Over the next year and a half, Wilson said his team will aim to bring their total raised up to $50 million, which would allow development to begin, while roughly $140 million from state low-income housing tax credit funding is pursued.

The project has received funding contributions from a bevy of sources including local, state and federal governments, nonprofits like the Silicon Valley Community Foundation and corporations such as Google. Crucially, Santa Clara County purchased a nearly 3-acre parcel at 2001 The Alameda that is being held for the project.

Rep. Khanna said the funding is the largest grant that he has secured for a community project in his seven years in Congress.

During an event held to celebrate the grant Wednesday, Khanna noted how other cultures, including the Indian American diaspora, have benefited from the work of African Americans to push for civil rights legislation in America in the 1960s.

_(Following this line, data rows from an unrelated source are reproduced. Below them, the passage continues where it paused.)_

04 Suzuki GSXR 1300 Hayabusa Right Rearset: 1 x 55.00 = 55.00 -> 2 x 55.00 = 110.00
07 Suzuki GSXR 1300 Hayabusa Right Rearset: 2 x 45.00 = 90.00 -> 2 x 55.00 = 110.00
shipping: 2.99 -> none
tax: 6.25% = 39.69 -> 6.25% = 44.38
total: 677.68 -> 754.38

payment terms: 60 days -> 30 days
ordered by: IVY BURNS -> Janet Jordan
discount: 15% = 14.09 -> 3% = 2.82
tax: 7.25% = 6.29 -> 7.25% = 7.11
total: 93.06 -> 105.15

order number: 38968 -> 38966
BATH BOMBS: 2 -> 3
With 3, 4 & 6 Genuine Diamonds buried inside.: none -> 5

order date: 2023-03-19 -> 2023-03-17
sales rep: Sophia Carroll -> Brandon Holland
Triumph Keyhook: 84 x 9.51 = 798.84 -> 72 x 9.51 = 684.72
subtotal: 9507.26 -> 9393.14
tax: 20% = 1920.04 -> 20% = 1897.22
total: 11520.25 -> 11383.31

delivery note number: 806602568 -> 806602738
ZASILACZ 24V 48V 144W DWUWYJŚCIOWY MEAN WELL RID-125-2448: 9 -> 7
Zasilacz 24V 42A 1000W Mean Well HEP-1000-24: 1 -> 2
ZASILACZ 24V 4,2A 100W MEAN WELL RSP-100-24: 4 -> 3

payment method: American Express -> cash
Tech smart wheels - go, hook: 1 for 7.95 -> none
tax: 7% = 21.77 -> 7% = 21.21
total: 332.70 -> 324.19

Congressman Ro Khanna speaks during an event in San José celebrating a nearly $5 million federal grant for the planned African American Cultural Center of Silicon Valley on Wednesday, May 29, 2024. (Joseph Geha/KQED)

“The Indian American community has had an Indian community center for the past 15 years, right? The Vietnamese-American Community center. We can’t have an African American community center, given the history of 250 years of slavery, 100 years of Jim Crow? We need to speak honestly about the economic disparities in this country,” Khanna said.

He said he hopes the center, once complete, will attract talent to the region from Historically Black Colleges and Universities and graduates from other top universities.

“And that’s what’s going to help revitalize the African American community in Silicon Valley, which is critical for us, not just to bridge the economic divides, but also to lead in the 21st century,” he said.

Chike C. Nwoffiah, a Nigerian filmmaker and the founder of the Silicon Valley African Film Festival, said he believes the center is bigger than just the South Bay, and will help bring waves of young, passionate people from all over the African continent to the region. He lauded the community leaders and organizations who helped bring this project together.

“You are creating a home for people that look like me, and you are saying yes to the fact that we belong and we ought to be here. Because for far too long our stories have been told by people that don’t look like us,” Nwoffiah said.

“But this now becomes the home where our stories are preserved and honored and affirmed, and so that we can come out of these doors being our true selves.”